GAMBINO, Carlo Felice
Nacque a Catania nel 1724 da una famiglia di umili origini. Avviato agli studi di giurisprudenza, conseguì la laurea nel 1747 presso l'Università della propria città. Stimato avvocato, fu nominato professore di diritto presso la stessa università e ricoprì incarichi nell'ambito della magistratura. Sposò Antonietta Calabrò.

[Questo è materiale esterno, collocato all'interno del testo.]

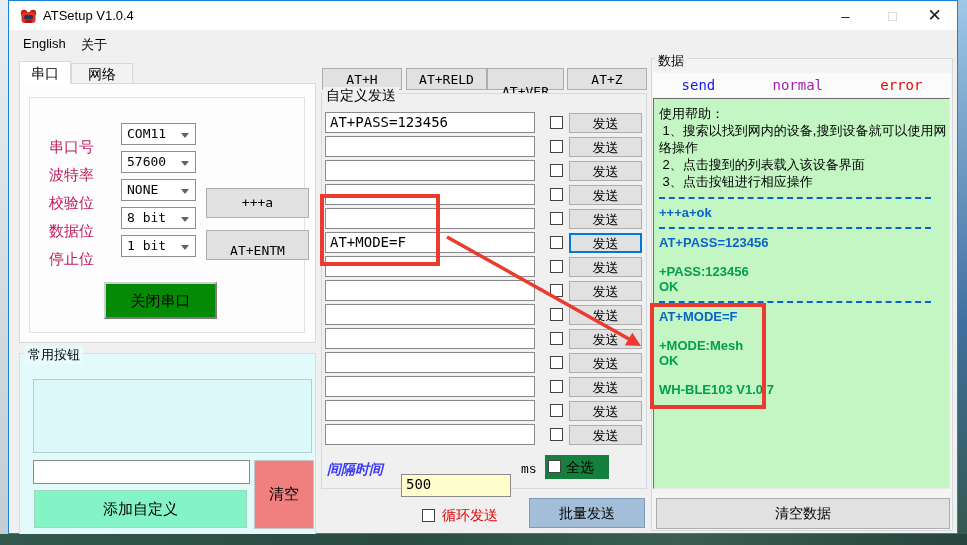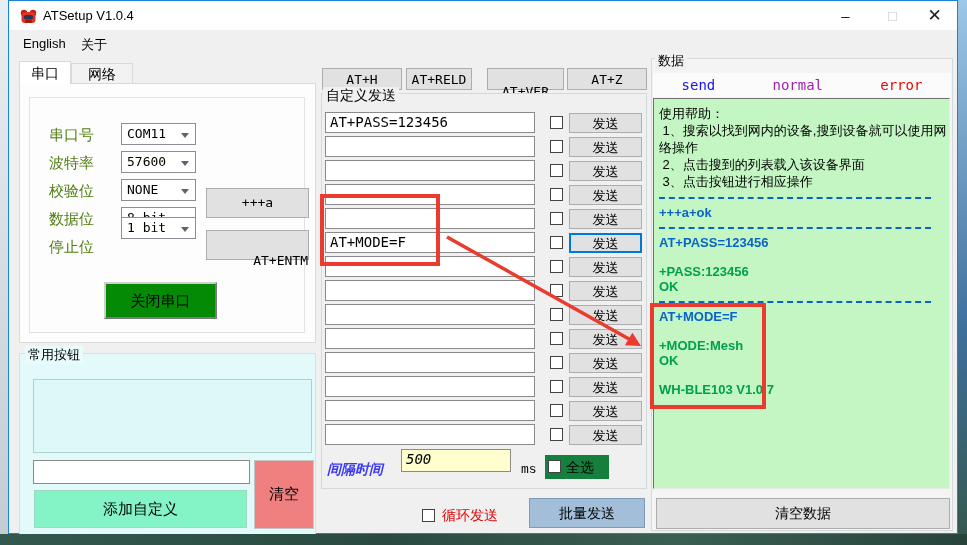"AT+RELD" div.btn { width: 66px -> 81px }
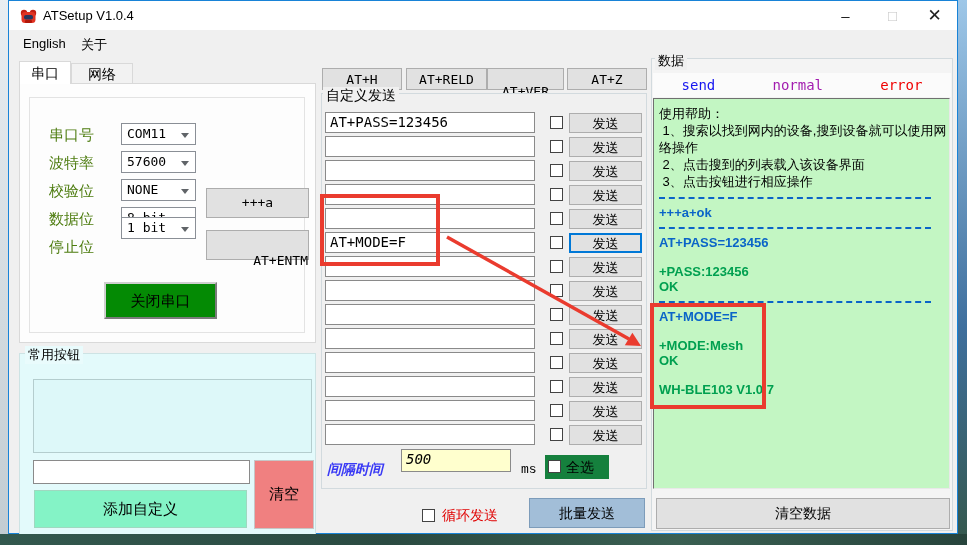"串口号" .fieldlabel { color: #4d7c0f -> #be185d; margin-top: none -> 12px }
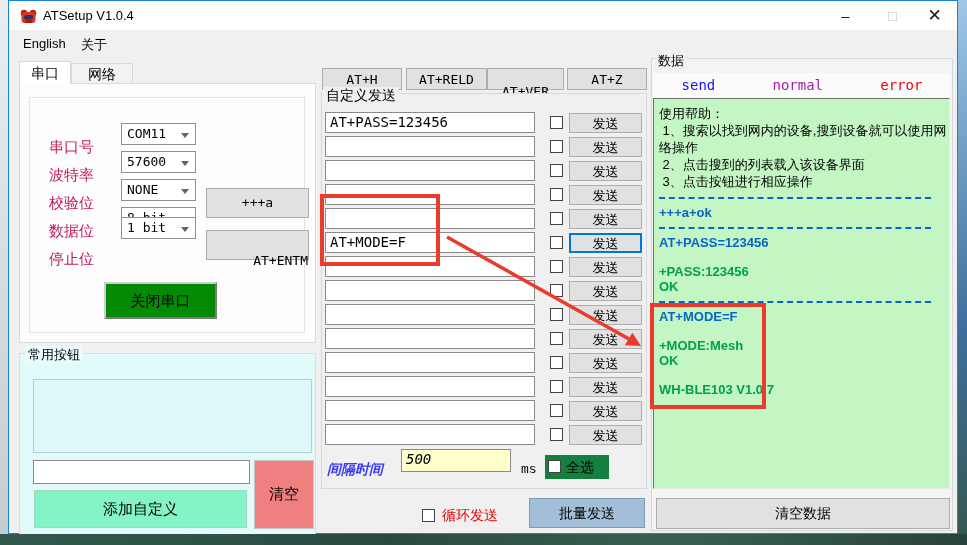"1 bit" div.combo { top: 216px -> 234px }
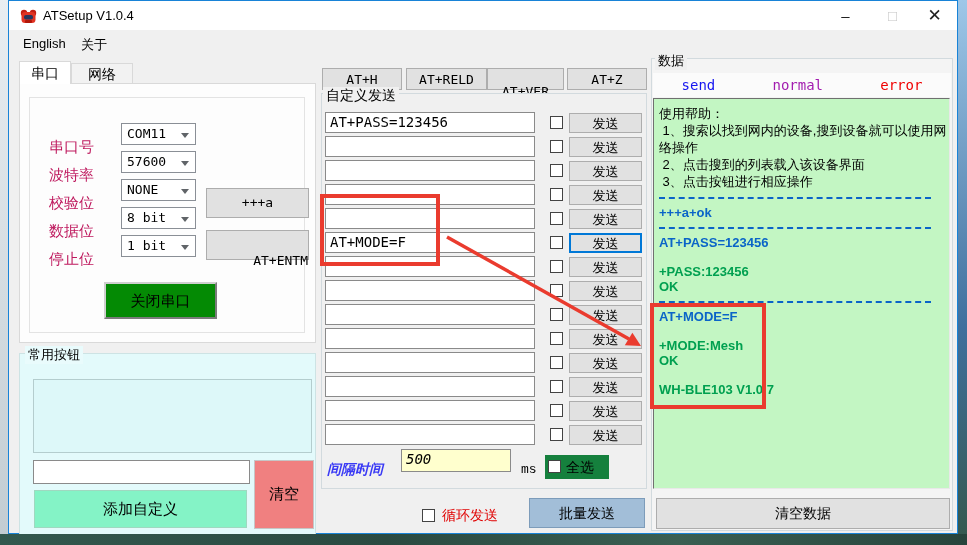"AT+ENTM" div.btn { padding-top: 22px -> 12px; text-align: right -> none }
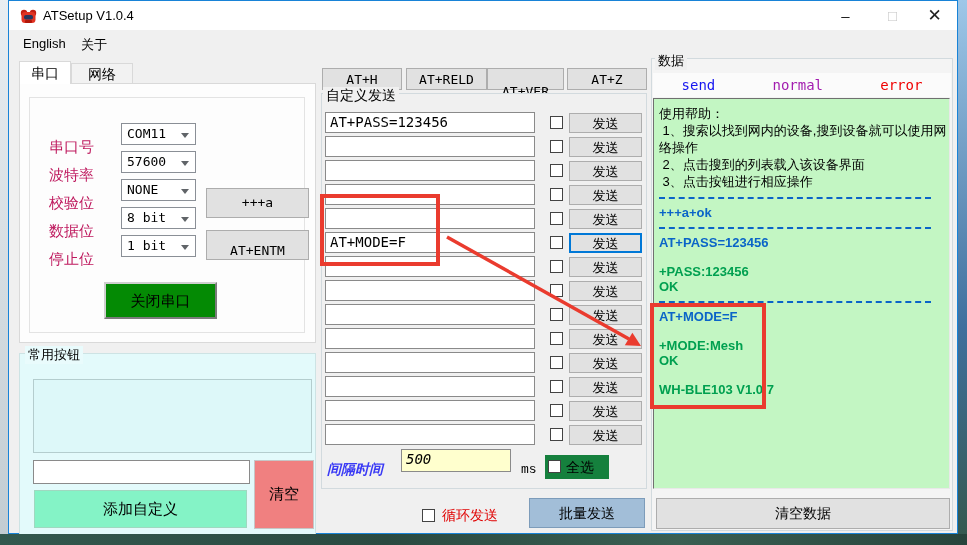"500" #intervalinput { font-style: italic -> none; top: 448px -> 473px }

Soltanto verso i quaranta anni manifestò interessi letterari e, soprattutto, la propria vena poetica. Infatti, assiduo frequentatore di allegre brigate, il G. durante le adunanze improvvisava rime in dialetto, prendendo quasi sempre bonariamente spunto dagli aspetti comici e grotteschi della società a lui contemporanea. Compositore di ispirazione bernesca e popolare, fu amico del poeta Giovanni Meli. Nonostante avesse ottenuto una certa notorietà, lasciò le sue rime inedite. Soltanto nel 1816 vide la luce a Catania, per opera di Francesco Pastore, la raccolta intitolata Poesie siciliane, comprendente gran parte della sua produzione.

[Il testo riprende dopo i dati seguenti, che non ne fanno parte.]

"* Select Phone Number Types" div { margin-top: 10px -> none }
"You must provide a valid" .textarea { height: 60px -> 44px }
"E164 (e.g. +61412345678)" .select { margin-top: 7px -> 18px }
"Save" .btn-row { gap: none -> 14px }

Nel volume furono inclusi componimenti di vario tipo; tra gli altri, un Coronale (quarantatré ottave legate a corona, come i sonetti), una serie di trenta ottave sopra diversi soggetti, centotrentadue ottave su argomenti occasionali riferiti allo sguardo o agli occhi di qualche bella donna, il poemetto Canto. I componimenti di maggior rilievo sono però La Ninazzeide, poemetto giocoso in quarantacinque ottave, il poemetto comico-satirico in quartine Lu visalocu di l'agghiastru e la sua Appendice. Nella Ninazzeide il G. ridicolizza fin quasi a toccare l'oscenità una sua cameriera che, brutta e vecchia, dopo due vedovanze decide di sposarsi per la terza volta con un uomo anziano. Nel Visalocu egli si ispira a un fatto realmente accaduto con cui pone in luce la malafede della propria categoria professionale: due anziani confinanti avviano una causa per la proprietà di un ulivo selvatico nato sul confine dei loro possedimenti, e solo dopo essere stati beffati dai rispettivi avvocati decidono di risolvere la questione amichevolmente sradicando l'albero. L'Appendice narra in cinquantasei quartine il caso di un eccesso giudiziario molto simile al precedente. Una certa risonanza ebbero anche le Ottave sacre, espressione rozza ma sincera di una religiosità di stampo medievale, in cui prevale lo spirito di sofferenza, il senso del disfacimento, la fugacità del tempo e delle gioie terrene, tematiche che lo accomunarono al poeta conterraneo Domenico Tempio. In generale, nella raccolta il G. si configura quale poeta arguto, caratterizzato da uno spiccato senso della natura, formalmente teso verso un linguaggio figurato e metaforico e verso l'utilizzo di motti e proverbi di origine popolare all'interno di un tessuto fortemente dialettale.
Il G. morì a Catania il 9 marzo 1801.
Fonti e Bibl.: F. Ferrara, Storia di Catania sino alla fine del secolo XVIII, Catania 1829, pp. 509 s.; L. Scuderi, Le biografie degli illustri catanesi del secolo XVIII, Catania 1881, pp. 101-106; G. Noto, Di un poeta vernacolo catanese del secolo XVIII (C.F. G.), in Archivio storico per la Sicilia orientale, IX (1912), 1, pp. 71-84; S. Reitano, La poesia in Sicilia nel secolo XVIII, I, Palermo 1920, pp. 151-153, 257-265; G. Natali, Il Settecento, I, Milano 1955, pp. 620 s.